— What the task asks —
If an entry holds a picture, leave that picture out; copy everything else exactly.

START Supplied records

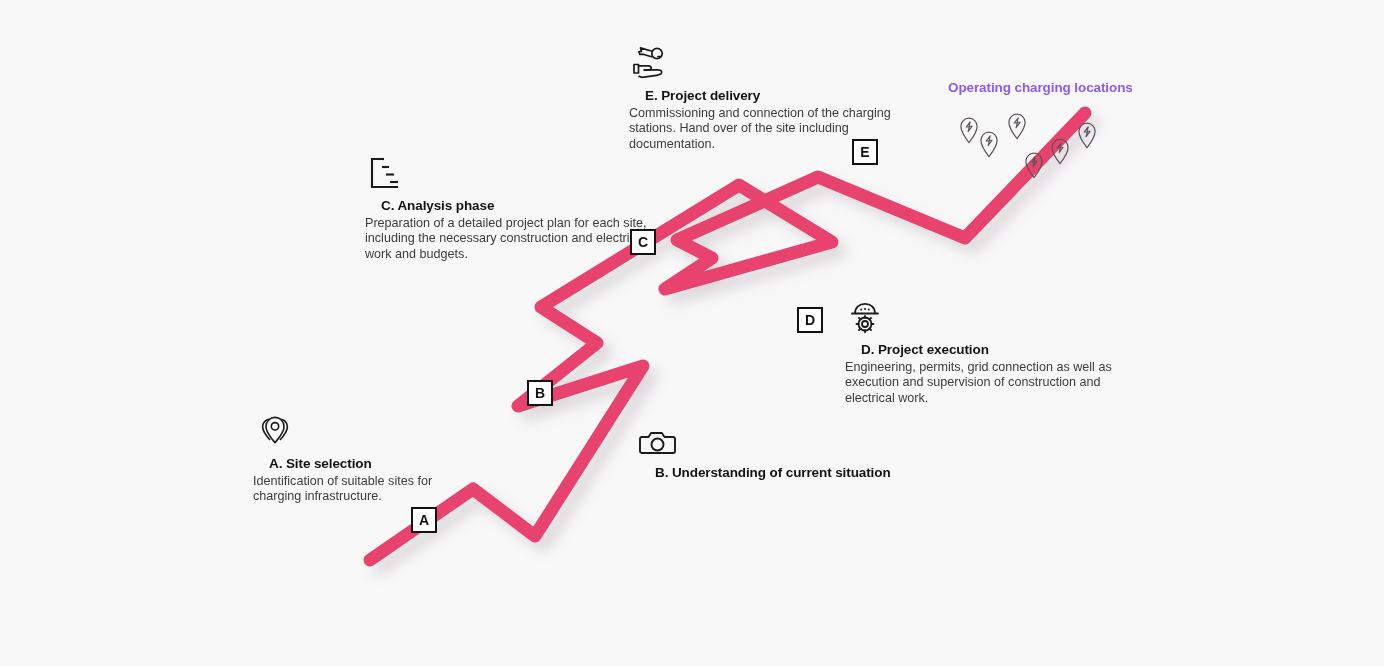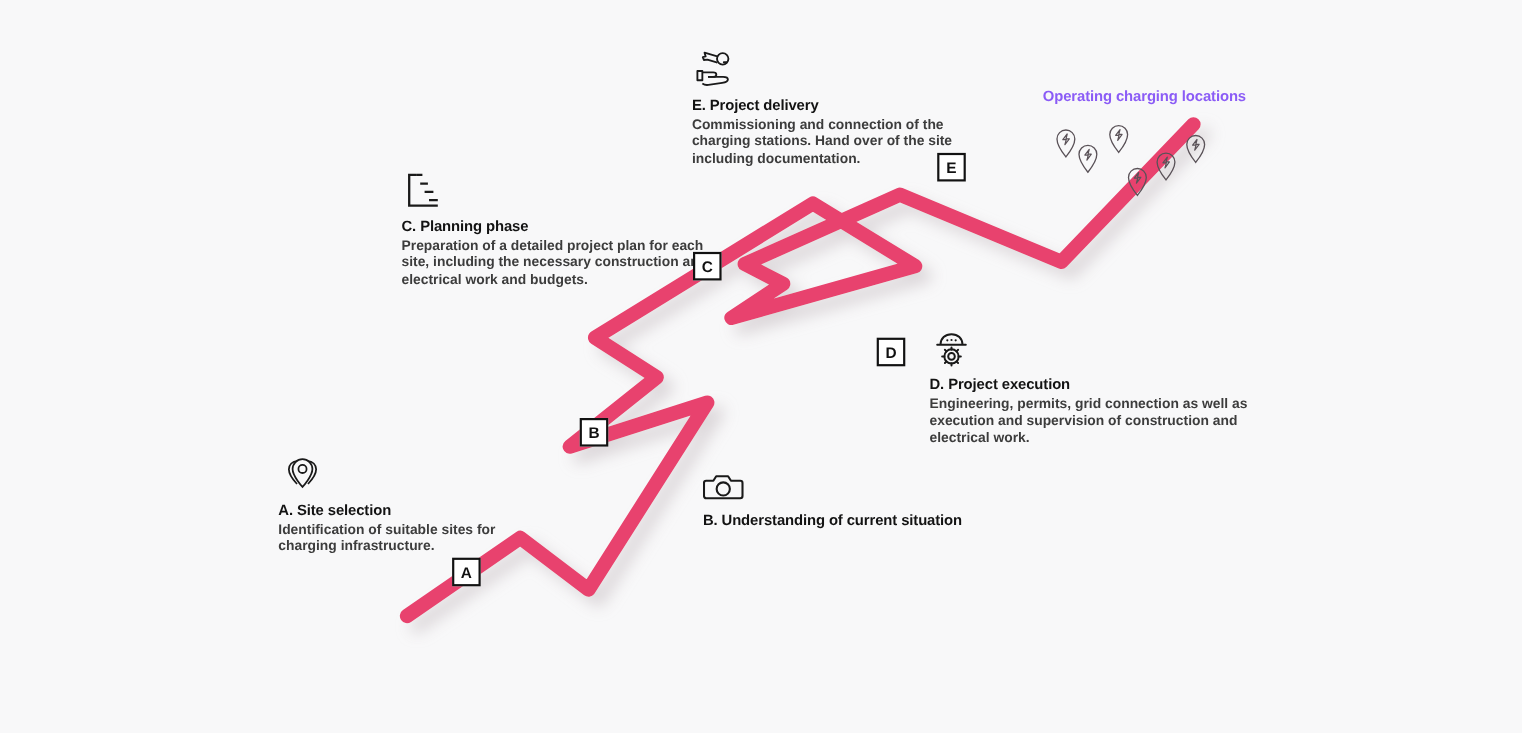--- a/index.html
+++ b/index.html
@@ -34,30 +34,30 @@
   }
   .step-icon {
     display: block;
     margin-bottom: 6px;
   }
   .step-title {
     font-size: 13.5px;
     font-weight: bold;
     letter-spacing: -0.1px;
     color: #131313;
-    margin: 0 0 1px 0;
+    margin: 0 0 1px 16px;
     line-height: 1.25;
     white-space: nowrap;
   }
   .step-desc {
     font-size: 12.6px;
     line-height: 1.22;
     color: #3c3c3c;
     margin: 0;
-    font-weight: bold;
+    font-weight: normal;
   }
   .marker {
     position: absolute;
     width: 26px;
     height: 26px;
     background: #ffffff;
     border: 2.5px solid #121212;
     box-sizing: border-box;
     display: flex;
     align-items: center;
@@ -141,21 +141,21 @@
   <div class="step" style="left:365px; top:156px; width:285px;">
     <span class="step-icon icon-wrap">
       <svg width="38" height="36" viewBox="0 0 38 36" fill="none" stroke="#1a1a1a" stroke-width="2.1">
         <path d="M14 3H19" stroke-linecap="butt"></path>
         <path d="M17 11H24" stroke-linecap="butt"></path>
         <path d="M21 18.5H29" stroke-linecap="butt"></path>
         <path d="M25 26H33" stroke-linecap="butt"></path>
         <path d="M14 3H7v28h26" stroke-linecap="butt" stroke-linejoin="miter" fill="none"></path>
       </svg>
     </span>
-    <p class="step-title">C. Planning phase</p>
+    <p class="step-title">C. Analysis phase</p>
     <p class="step-desc">Preparation of a detailed project plan for each site, including the necessary construction and electrical work and budgets.</p>
   </div>
   <div class="marker" style="left:630px; top:229px;">C</div>
 
   <div class="step" style="left:845px; top:300px; width:290px;">
     <span class="step-icon icon-wrap">
       <svg width="40" height="36" viewBox="0 0 40 36" fill="none" stroke="#1a1a1a" stroke-width="1.8">
         <path d="M7 13.5h26" stroke-linecap="round"></path>
         <path d="M10 13.5c0-6 4.3-9.6 10-9.6s10 3.6 10 9.6"></path>
         <circle cx="16.2" cy="9.4" r="1.0" fill="#1a1a1a" stroke="none"></circle>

END Supplied records

— Exercise output —
--- a/index.html
+++ b/index.html
@@ -34,30 +34,30 @@
   }
   .step-icon {
     display: block;
     margin-bottom: 6px;
   }
   .step-title {
     font-size: 13.5px;
     font-weight: bold;
     letter-spacing: -0.1px;
     color: #131313;
-    margin: 0 0 1px 0;
+    margin: 0 0 1px 16px;
     line-height: 1.25;
     white-space: nowrap;
   }
   .step-desc {
     font-size: 12.6px;
     line-height: 1.22;
     color: #3c3c3c;
     margin: 0;
-    font-weight: bold;
+    font-weight: normal;
   }
   .marker {
     position: absolute;
     width: 26px;
     height: 26px;
     background: #ffffff;
     border: 2.5px solid #121212;
     box-sizing: border-box;
     display: flex;
     align-items: center;
@@ -141,21 +141,21 @@
   <div class="step" style="left:365px; top:156px; width:285px;">
     <span class="step-icon icon-wrap">
       <svg width="38" height="36" viewBox="0 0 38 36" fill="none" stroke="#1a1a1a" stroke-width="2.1">
         <path d="M14 3H19" stroke-linecap="butt"></path>
         <path d="M17 11H24" stroke-linecap="butt"></path>
         <path d="M21 18.5H29" stroke-linecap="butt"></path>
         <path d="M25 26H33" stroke-linecap="butt"></path>
         <path d="M14 3H7v28h26" stroke-linecap="butt" stroke-linejoin="miter" fill="none"></path>
       </svg>
     </span>
-    <p class="step-title">C. Planning phase</p>
+    <p class="step-title">C. Analysis phase</p>
     <p class="step-desc">Preparation of a detailed project plan for each site, including the necessary construction and electrical work and budgets.</p>
   </div>
   <div class="marker" style="left:630px; top:229px;">C</div>
 
   <div class="step" style="left:845px; top:300px; width:290px;">
     <span class="step-icon icon-wrap">
       <svg width="40" height="36" viewBox="0 0 40 36" fill="none" stroke="#1a1a1a" stroke-width="1.8">
         <path d="M7 13.5h26" stroke-linecap="round"></path>
         <path d="M10 13.5c0-6 4.3-9.6 10-9.6s10 3.6 10 9.6"></path>
         <circle cx="16.2" cy="9.4" r="1.0" fill="#1a1a1a" stroke="none"></circle>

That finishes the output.